A estrutura monogâmica se organiza em ritos, símbolos, hierarquias, dinâmicas e acordos não ditos. Existe toda uma obrigação contratualista presente nessa estrutura, que nos exemplifica como ela é interligada à lógica cristã, sobretudo ao falarmos desse território chamado hoje de Brasil.
A lógica contratualista cristã
Ribeiro (2002) localiza na transição do cristianismo para religião oficial do Estado Romano, a sacralização do rito de casamento. O casamento passou a representar a união de Cristo com sua igreja. Com isso, ele passou a obrigatoriamente ter duas características: ser indissolúvel, pois o que deus uniu o homem não separa, e seguir uma lógica contratualista, organizada em diversos acordos (muitas vezes não ditos) para a manutenção das dinâmicas e hierarquias.
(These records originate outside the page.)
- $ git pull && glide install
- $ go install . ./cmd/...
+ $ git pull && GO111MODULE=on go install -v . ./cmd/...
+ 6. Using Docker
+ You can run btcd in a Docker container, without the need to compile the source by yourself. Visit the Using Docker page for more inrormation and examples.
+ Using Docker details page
Um exemplo que trata bem dessa questão da lógica cristã e contratualista da estrutura monogâmica é a maneira como os Jesuítas lidaram com as diversas possibilidades relacionais dos povos indígenas. Felippe (2008, p. 249) fala de como esses Jesuítas se empenharam em suprimir essas possibilidades e impor a monogamia cristã. Além das relações múltiplas, os indígenas Guarani se relacionavam entre si, a dois, a partir do desejo de ambos, e também encerravam essas relações a partir do interesse mútuo nisso.
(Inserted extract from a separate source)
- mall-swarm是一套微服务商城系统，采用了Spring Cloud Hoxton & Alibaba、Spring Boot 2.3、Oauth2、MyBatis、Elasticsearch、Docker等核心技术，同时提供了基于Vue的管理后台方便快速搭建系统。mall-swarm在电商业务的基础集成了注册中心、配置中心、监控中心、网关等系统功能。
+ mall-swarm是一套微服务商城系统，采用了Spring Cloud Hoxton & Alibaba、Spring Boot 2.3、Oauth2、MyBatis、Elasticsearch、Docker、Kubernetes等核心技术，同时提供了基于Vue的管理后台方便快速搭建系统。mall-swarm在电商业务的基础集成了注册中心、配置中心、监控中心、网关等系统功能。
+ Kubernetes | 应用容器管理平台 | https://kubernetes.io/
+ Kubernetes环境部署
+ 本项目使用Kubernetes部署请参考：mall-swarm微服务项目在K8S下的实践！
As relações múltiplas, a “infidelidade”, a “instabilidade” e essas relações não-contratuais eram motivos para os Jesuítas sequer considerarem essas relações como casamento. Tanto o é, que optaram por chamar de “amancebamento”. Tanto essa classificação quanto a classificação das relações múltiplas em poligamia se deu na projeção das categorias coloniais na construção de um entendimento dos indígenas, que não diz respeito as suas vivências de fato, mas sim as projeções dos colonizadores.
A partir de genocídio, etnocídio e epistemicídio, essas possibilidades relacionais diversas que não seguiam a lógica indissolúvel e contratualista foram perseguidas, combatidas e atacadas em prol da imposição do referencial único de vida. Assim, o se relacionar passou a ser orientado por esse referencial, dado como natural e inato. Isso perdura até hoje, tendo essa lógica também influenciado o próprio ordenamento jurídico.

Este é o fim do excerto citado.